Asia’s largest clothing manufacturers are filing legal complaints against the world’s largest fashion brands, holding the global fashion industry legally liable for human rights abuses in countries where their clothing is available. Are made.
Asia Floor Wage Alliance (AFWA)A Pan-Asian labor rights group says it is using legal challenges to argue that international law brands should be considered joint ventures as well as their suppliers under national law and that code 19 is an epidemic. Should be held accountable for alleged wage violations during
Two of these complaints have already been lodged with authorities in India and Sri Lanka, and further complaints are pending in Indonesia and Pakistan.
In India, AFWA and local labor unions have filed a legal complaint against H&M with the Labor Department in Bangalore. The complaint states that H&M should be held jointly responsible for alleged labor abuses at a supply factory in 2020, where it claims that the brand’s “workers’ There is complete economic control over housing, skills and employment. “
Similar lawsuits have been filed in Sri Lanka against Labor Strauss, Columbia Sporting Company, Exxon, DKNY and Tommy Hilfiger, claiming to be working as “shadow employers” at a supply factory in Katunaike Where employees lose their jobs and do not receive full pay.
The main claims and arguments in the legal complaints were based on extensive interviews and analysis conducted by AFWA. Launched this week for a new report.
The report looks at the effects of “wage theft” on six garment-producing countries – claiming that many of the world’s fashion brands are jointly responsible for wage cuts or “gaps”. There were, and as a result, poverty and misery. Millions of garment workers across Asia.
It argues that the actions of fashion brands during epidemics over the cancellation of billions of dollars worth of clothing orders have resulted in severe human losses directly to the workers in their supply chains.
Many workers lost their jobs, lost hours or were sent home without pay for months at a time. The pre-existing wages of workers working at the poverty level did not provide any kind of protective blanket, which made them more likely to lose their jobs and increase wages during epidemics.
The report also claims that although workers’ rights were protected under national law, most garments need to find other jobs, due to the risk of deprivation and less during epidemics. There was no access or authority to make up for lost wages. Enforcement of labor laws by the authorities.
A Sri Lankan worker, who did not want to be named, said he had failed to feed his children after spending hours in the summer of 2020.
“Our employer told us that the brands had canceled orders so we were forced to take a vacation and our hours were reduced,” he said. “Already, I was struggling to make ends meet on my wages and rely on overtime to cover my expenses, and so I realized I couldn’t afford enough food for this family. I was scared during the day, wondering how we would survive.
Asim Rai, an Indian trade unionist and member of the AFWA, said legal action was the only way to ensure that brands were forced to take advantage of workers’ rights.
“After this massacre of workers last year, we wanted to examine the possibility of holding brands accountable legally, rather than risking honorary damages,” he said.

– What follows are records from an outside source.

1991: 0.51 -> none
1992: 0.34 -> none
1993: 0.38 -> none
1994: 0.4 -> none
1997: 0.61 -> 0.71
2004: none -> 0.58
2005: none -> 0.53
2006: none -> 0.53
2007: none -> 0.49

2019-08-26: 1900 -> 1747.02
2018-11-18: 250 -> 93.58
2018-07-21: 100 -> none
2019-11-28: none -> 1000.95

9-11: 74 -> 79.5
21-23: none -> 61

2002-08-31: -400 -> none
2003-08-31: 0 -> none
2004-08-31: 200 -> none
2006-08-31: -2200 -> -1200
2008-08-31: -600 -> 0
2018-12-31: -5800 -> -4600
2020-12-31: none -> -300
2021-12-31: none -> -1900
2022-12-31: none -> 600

“We believe that in some countries there is a very strong case for shared responsibility, but this has never been tested for brand and supplier. Our main argument is that the fact that fashion supply chains are Brands don’t just buy clothes, they determine and control every step of the garment making process and therefore should not continue to argue that the workers who make their clothes do not work for them. ۔
In a statement on the legal complaint, H&M said: “Although these are our suppliers who employ garment workers, we as a large company have a responsibility to work between trade unions and suppliers. Give your full support to play your part in good negotiations. If disputes arise, we will reach an agreement.

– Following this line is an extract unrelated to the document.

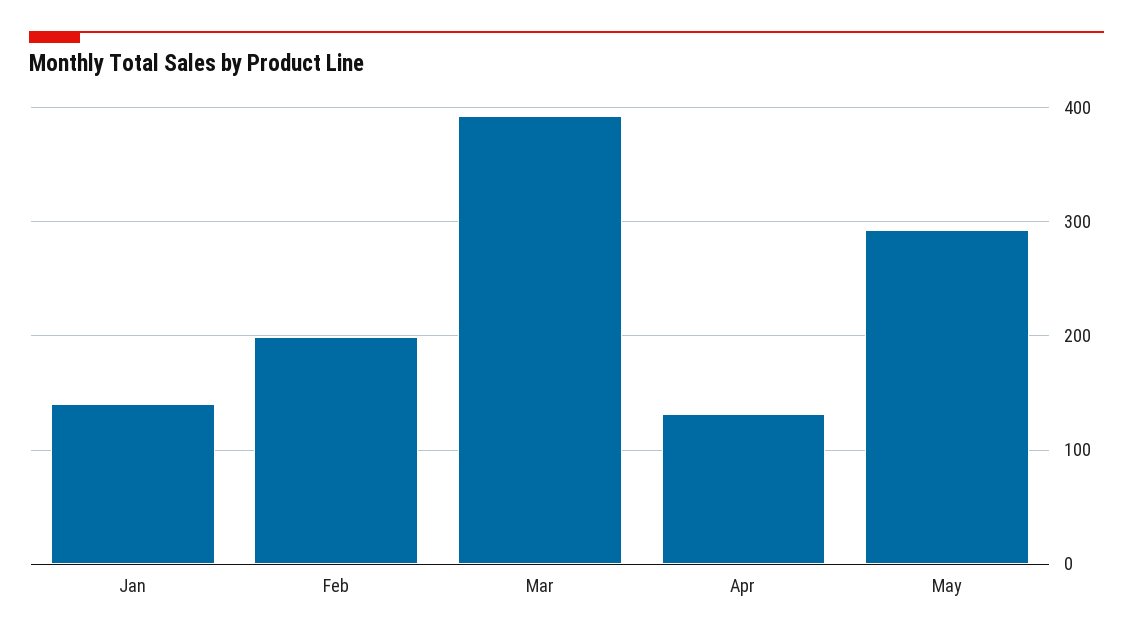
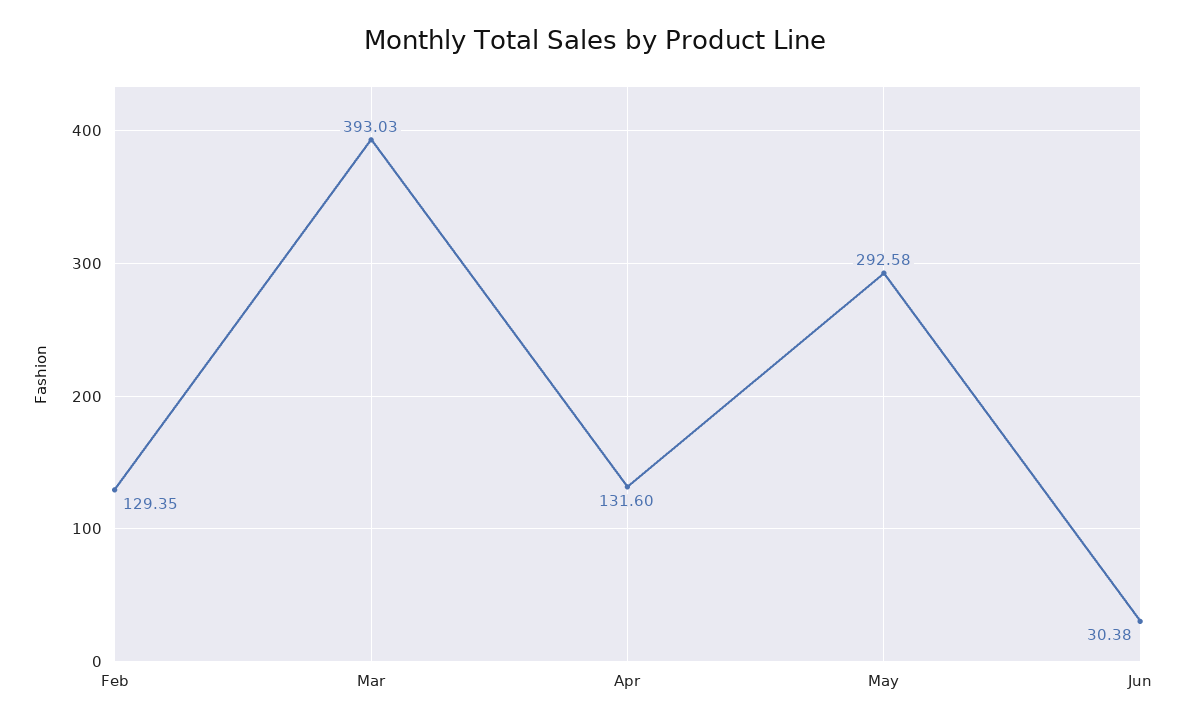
Jan: 140 -> none
Feb: 200 -> 129.35
Jun: none -> 30.38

It also said that in the special case referred to in the legal complaint, the workers were paid “according to the legal rules”.
The Columbia Sportswear Company said it had found no evidence of a complaint to the Labor Commissioner. It said it did not cancel orders for open orders or reconsider product costs, adding: “We are confident that the strategy we have adopted will help our supply chain. Helps reduce the impact of global epidemics on partners and their employees. “
Essex also said it had not received a notice of legal complaint, and said it did not agree with the argument that it had a joint business relationship with its suppliers.
He said that in the litigation, all the workers of the designated supply factory were fully compensated as per the local labor laws and he did not cancel any order during the epidemic.
Levy Strauss declined to comment on the lawsuit, but said he accepted full responsibility for the orders issued before the outbreak of the epidemic and called on organizations supporting clothing workers. Has provided grants of over ڈالر 1 million.
Tommy Hilfiger’s owners, DKNY and PVH, did not respond to requests for comment.